Training large Deep Neural Network (DNN) models requires thousands of GPUs for days or weeks at a time. At these scales, failures are frequent and can have a big impact on training throughput. Restoring performance using spare GPU servers becomes increasingly expensive as models grow. SlipStream is a system for efficient DNN training in the presence of failures, without using spare servers. It exploits the functional redundancy inherent in distributed training systems -- servers hold the same model parameters across data-parallel groups -- as well as the bubbles in the pipeline schedule within each data-parallel group. SlipStream dynamically re-routes the work of a failed server to its data-parallel peers, ensuring continuous training despite multiple failures. However, re-routing work leads to imbalances across pipeline stages that degrades training throughput. SlipStream introduces two optimizations that allow re-routed work to execute within bubbles of the original pipeline schedule. First, it decouples the backward pass computation into two phases. Second, it staggers the execution of the optimizer step across pipeline stages. Combined, these optimizations enable schedules that minimize or even eliminate training throughput degradation during failures. We describe a prototype for SlipStream and show that it achieves high training throughput under multiple failures, outperforming recent proposals for fault-tolerant training such as Oobleck and Bamboo by up to 1.46x and 1.64x, respectively.

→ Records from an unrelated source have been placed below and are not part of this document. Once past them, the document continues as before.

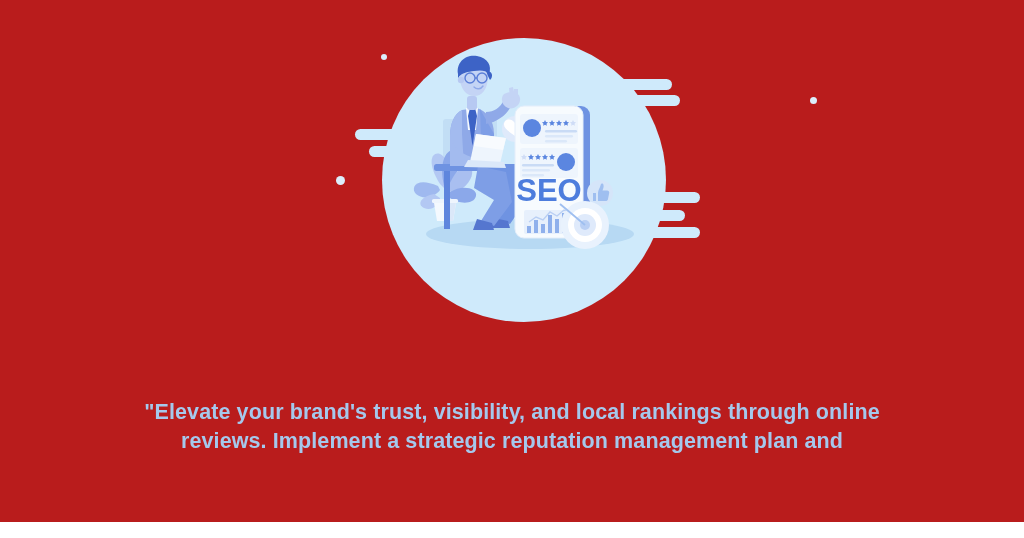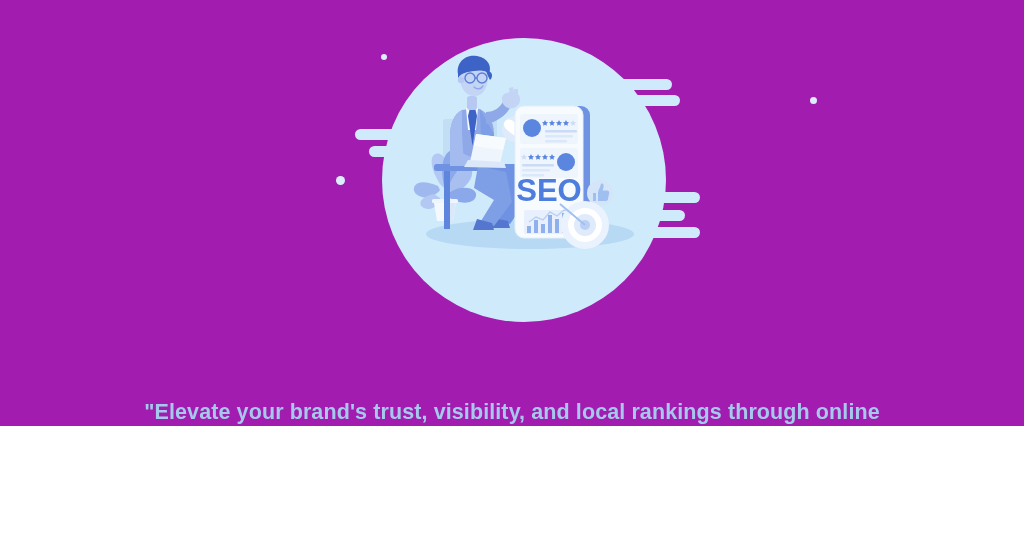"SEO" .banner { background: #a21caf -> #b91c1c; height: 426px -> 522px }
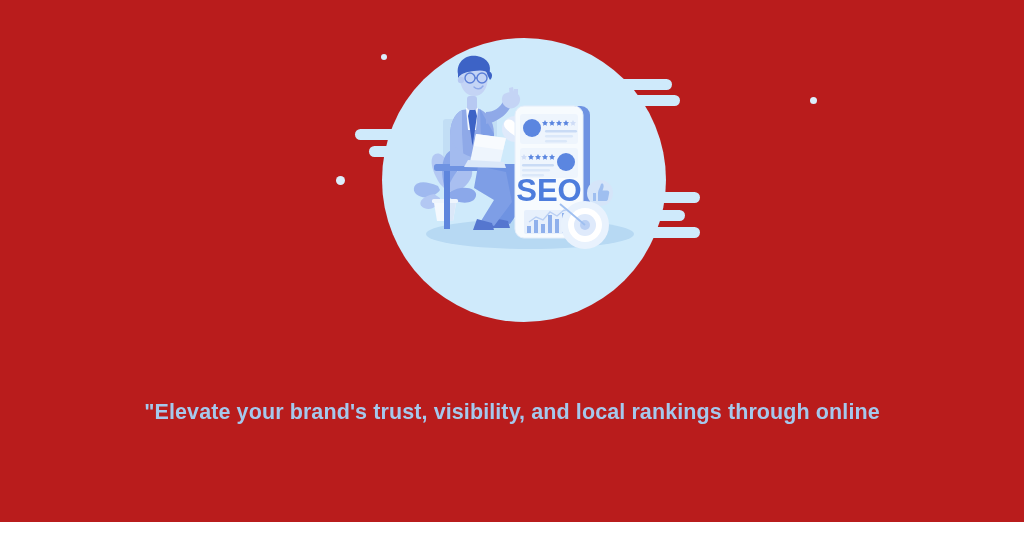"reviews. Implement a strategic" span.caption-line { html: none -> <span>reviews. Implement a strategic reputation management plan and</span> }
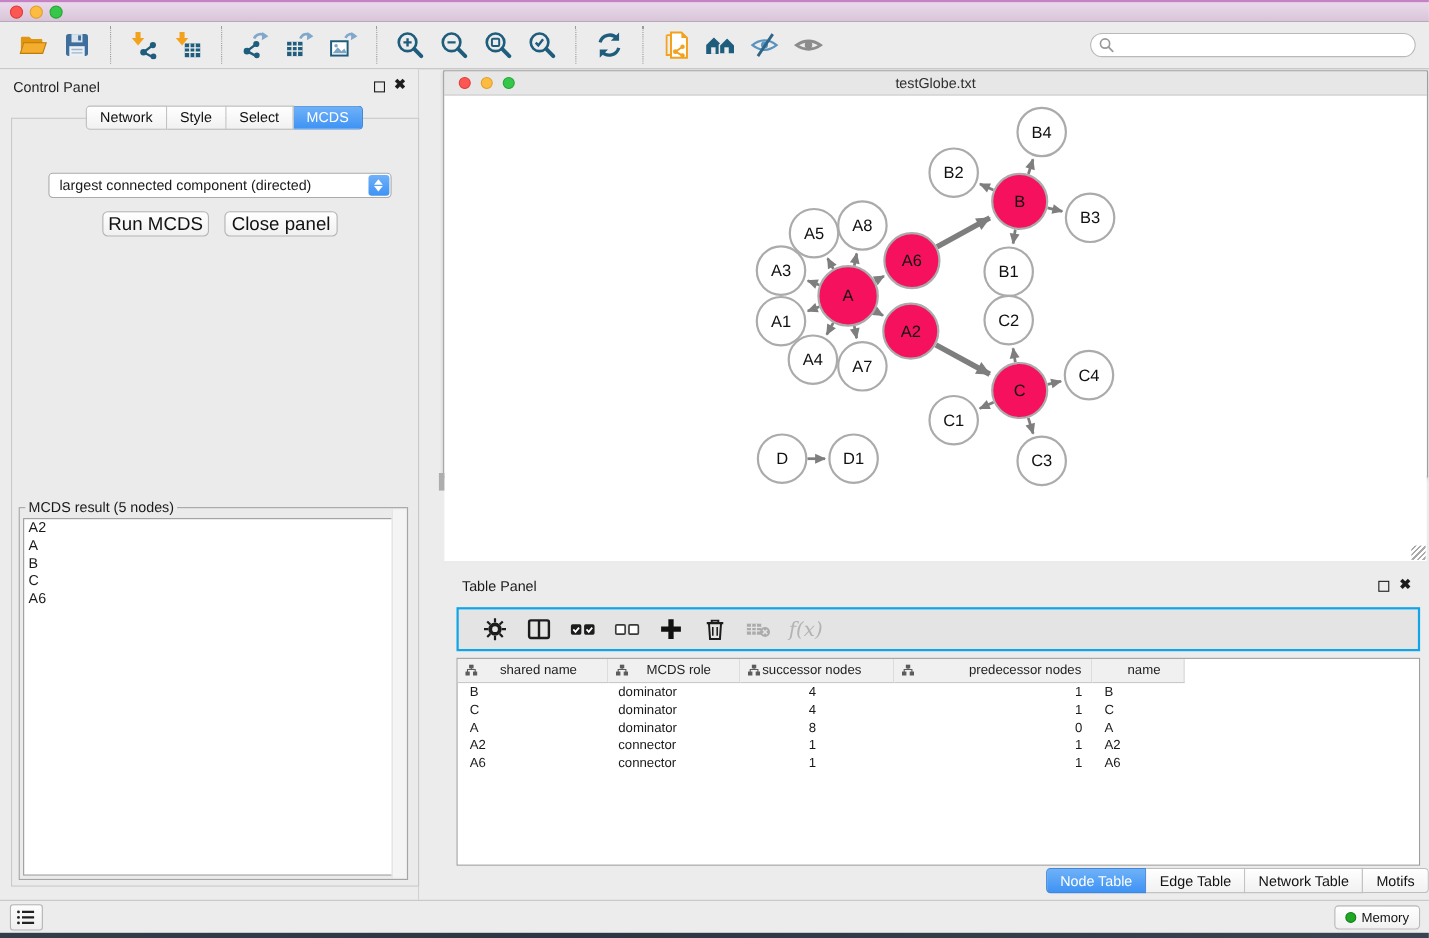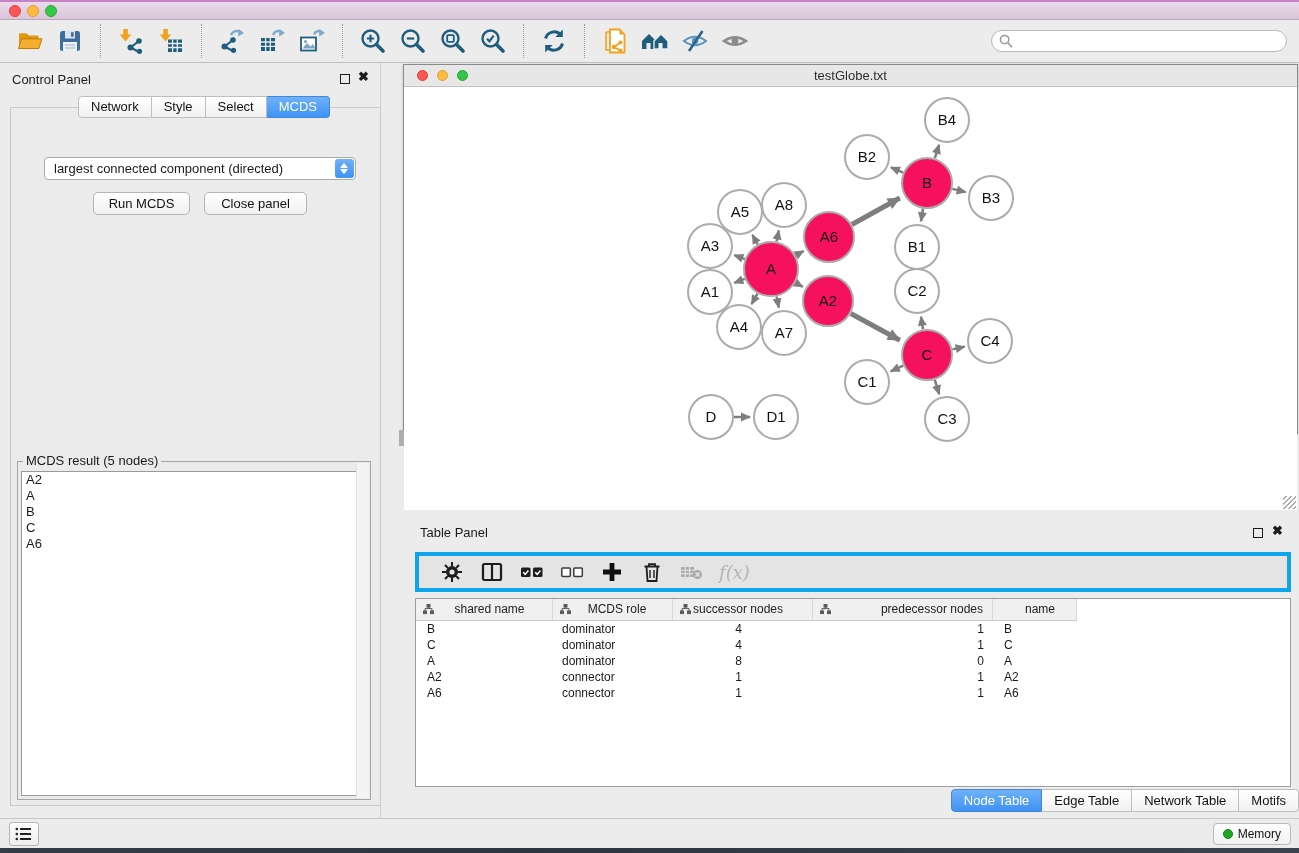"Run MCDS" .mac-btn { font-size: 13px -> 17px }
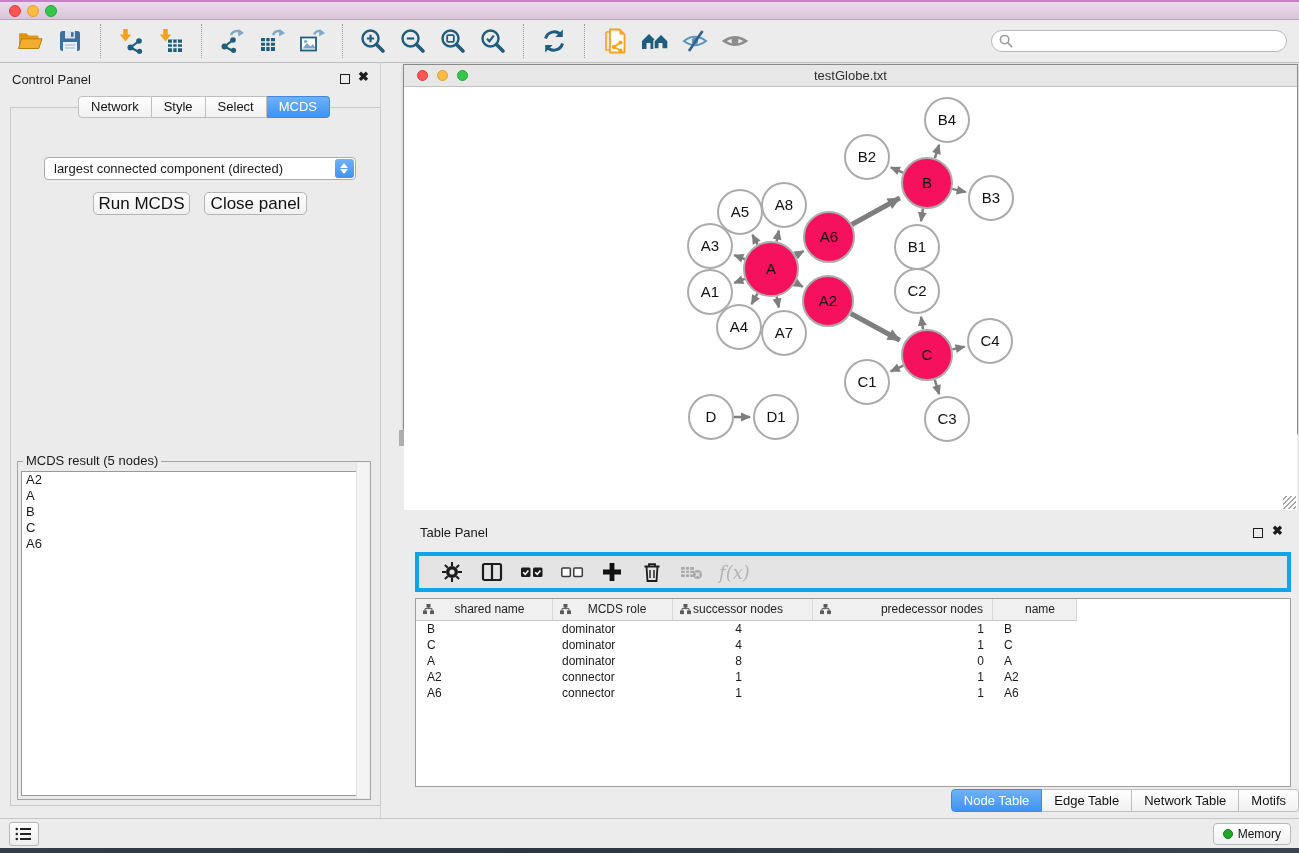"f(x)" #tp-toolbar { border: 4px solid #0ea5e9 -> 2px solid #0ea5e9 }
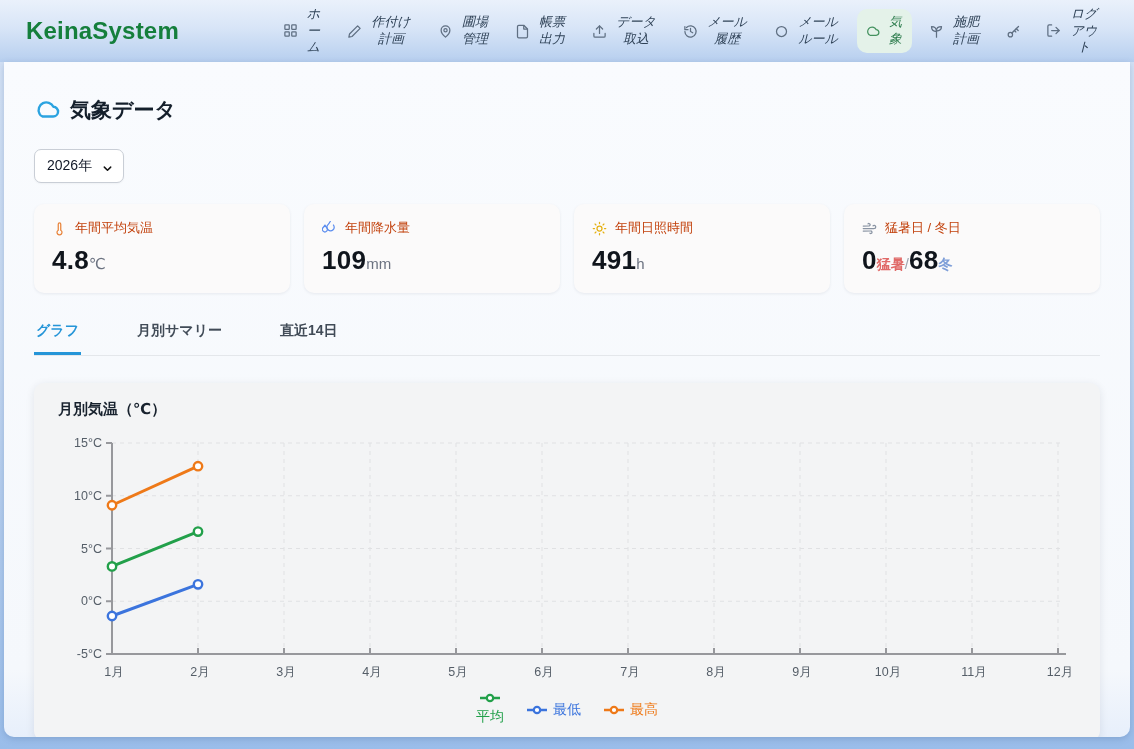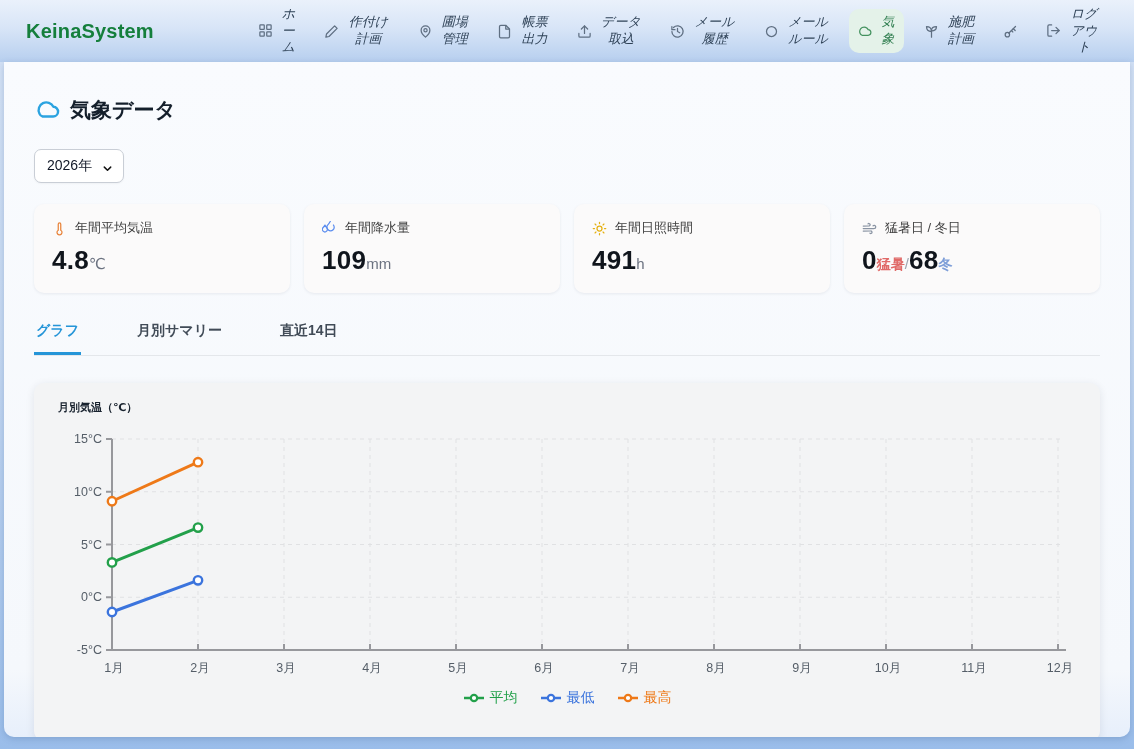"KeinaSystem" .brand { font-size: 20px -> 24px }
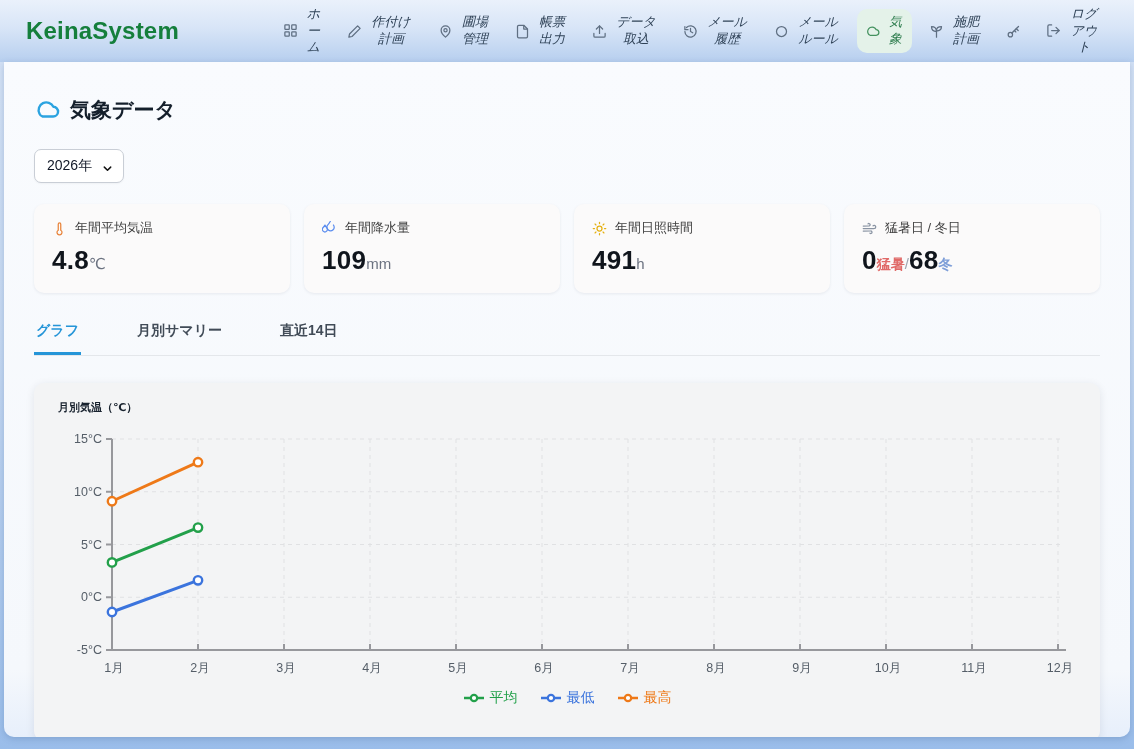"年間平均気温" .stat-label-row { color: #404040 -> #c2410c }
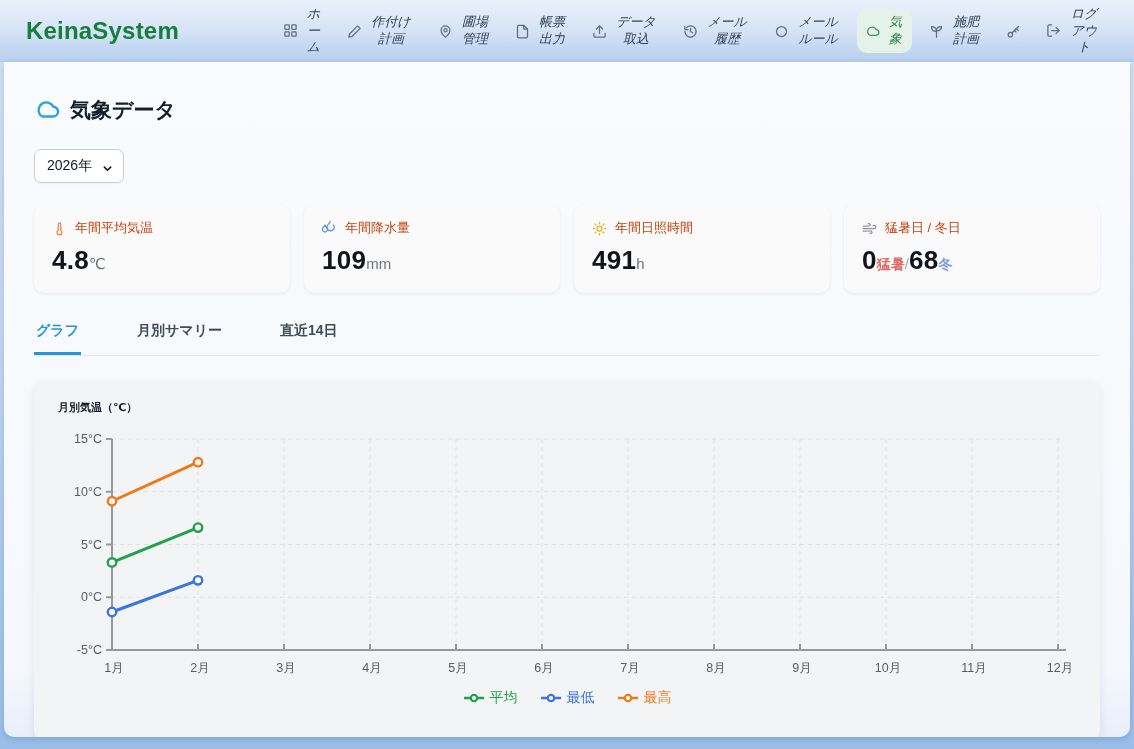"月別気温（℃）" .chart-title { font-size: 11px -> 15px }
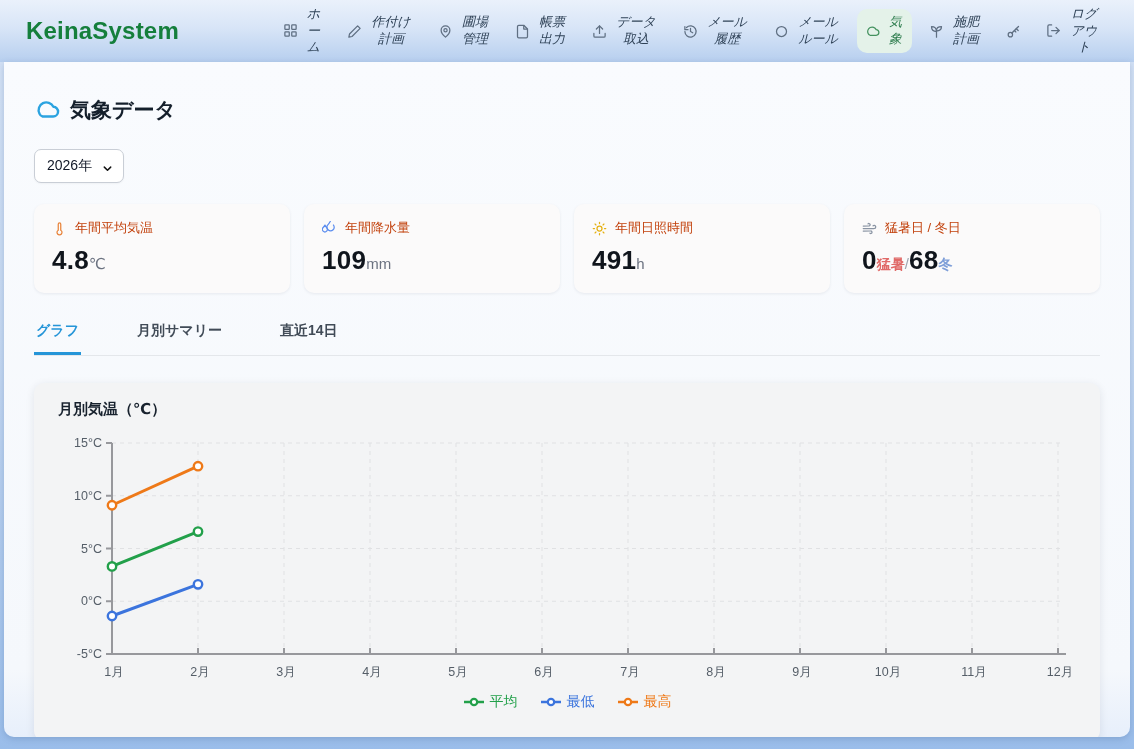"平均" .lg-avg { flex-direction: none -> column }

翻译：训练大规模深度神经网络（DNN）模型通常需要数千个GPU持续运行数天甚至数周。在此规模下，故障发生频繁，并对训练吞吐量产生显著影响。随着模型规模增长，使用备用GPU服务器来恢复性能的成本日益高昂。SlipStream是一个无需备用服务器即可在故障环境下实现高效DNN训练的系统。它利用了分布式训练系统中固有的功能冗余性——数据并行组内的服务器持有相同的模型参数——以及每个数据并行组内流水线调度中存在的气泡间隙。SlipStream能够动态地将故障服务器的工作量重新路由至其数据并行对等节点，从而确保在发生多重故障时训练仍可持续进行。然而，工作重路由会导致流水线各阶段间负载不均衡，进而降低训练吞吐量。SlipStream引入了两项优化技术，使得重路由的工作能够在原始流水线调度的气泡间隙内执行。首先，它将反向传播计算解耦为两个阶段。其次，它使优化器步骤在流水线各阶段间错峰执行。这些优化技术相结合，能够生成在故障期间最小化甚至消除训练吞吐量下降的调度方案。我们描述了SlipStream的原型系统，并证明其在多重故障下仍能实现高训练吞吐量，性能分别优于近期提出的容错训练方案Oobleck和Bamboo达1.46倍和1.64倍。